Que chaque respiration porte la prière.
Le conseil de Cassien annonce ce qui sera la prière du cœur

Voici cette règle que vous cherchez , cette formule de la prière , que tout religieux qui désire se souvenir continuellement de Dieu, doit s’accoutumer à méditer sans cesse dans son cœur, en en bannissant toute autre pensée ; car il ne pourra jamais la retenir s’il ne s’affranchit de toute inquiétude et de tous soins corporels.
C’est un secret que nous ont laissé quelques-uns de nos anciens Pères, et que nous ne disons qu’au petit nombre de personnes qui le désirent avec ardeur.
Cette formule qui vous rappellera toujours Dieu, et dont vous ne devez jamais vous séparer, est celle-ci :

« Mon Dieu, venez à mon aide ; hâtez-vous, Seigneur, de me secourir.
Deus in adjutorium meum intende ; Domine ; ad adjuvandum me festina. »
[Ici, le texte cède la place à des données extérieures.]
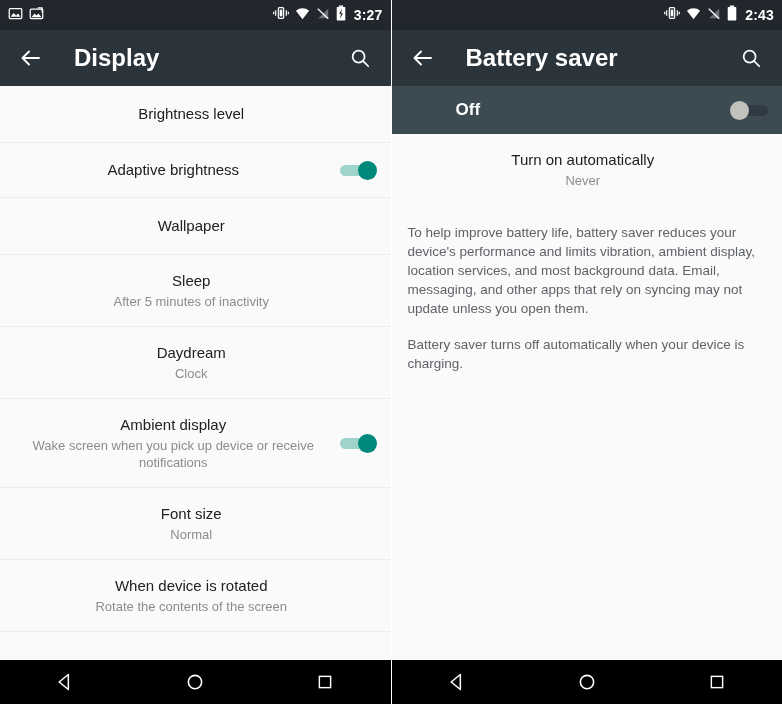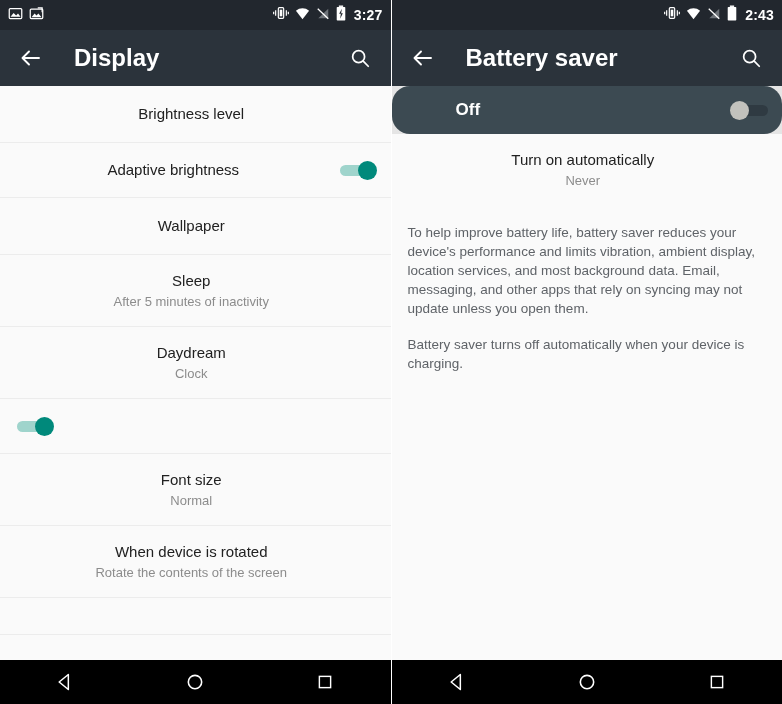--- a/index.html
+++ b/index.html
@@ -97,21 +97,20 @@
 
   
   .masterbar {
     height: 48px;
     background: #3c4a52;
     display: flex;
     align-items: center;
     padding: 0 16px 0 64px;
     box-sizing: border-box;
     flex: 0 0 auto;
-    border-radius: 18px;
   }
   .masterbar-label {
     color: #ffffff;
     font-size: 17px;
     font-weight: bold;
     flex: 1 1 auto;
   }
 
   
   .content {
@@ -306,20 +305,24 @@
       </div>
 
       <div class="row tall">
         <div class="row-texts">
           <div class="row-title">Daydream</div>
           <div class="row-sub">Clock</div>
         </div>
       </div>
 
       <div class="row tall">
+        <div class="row-texts">
+          <div class="row-title">Ambient display</div>
+          <div class="row-sub">Wake screen when you pick up device or receive notifications</div>
+        </div>
         <div class="toggle on">
           <span class="track"></span>
           <span class="thumb"></span>
         </div>
       </div>
 
       <div class="row tall">
         <div class="row-texts">
           <div class="row-title">Font size</div>
           <div class="row-sub">Normal</div>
Ce verset, choisi dans toute l’Écriture, renferme tous les sentiments que peut concevoir la nature humaine ; il convient parfaitement à tous les états et à toutes les tentations. On y trouve l’invocation de Dieu contre tous les dangers, l’humilité d’une sincère confession, la vigilance de la sollicitude et de la crainte, la considération de notre faiblesse, l’espérance d’être exaucé, la confiance en un secours présent et certain ; car celui qui invoque son protecteur est toujours certain de sa présence. On y trouve l’ardeur de l’amour et de la charité, la vigilance contre les pièges qui nous environnent et contre les ennemis qui nous attaquent nuit et jour, et l’âme confesse qu’elle ne peut en triompher sans le secours de son défenseur.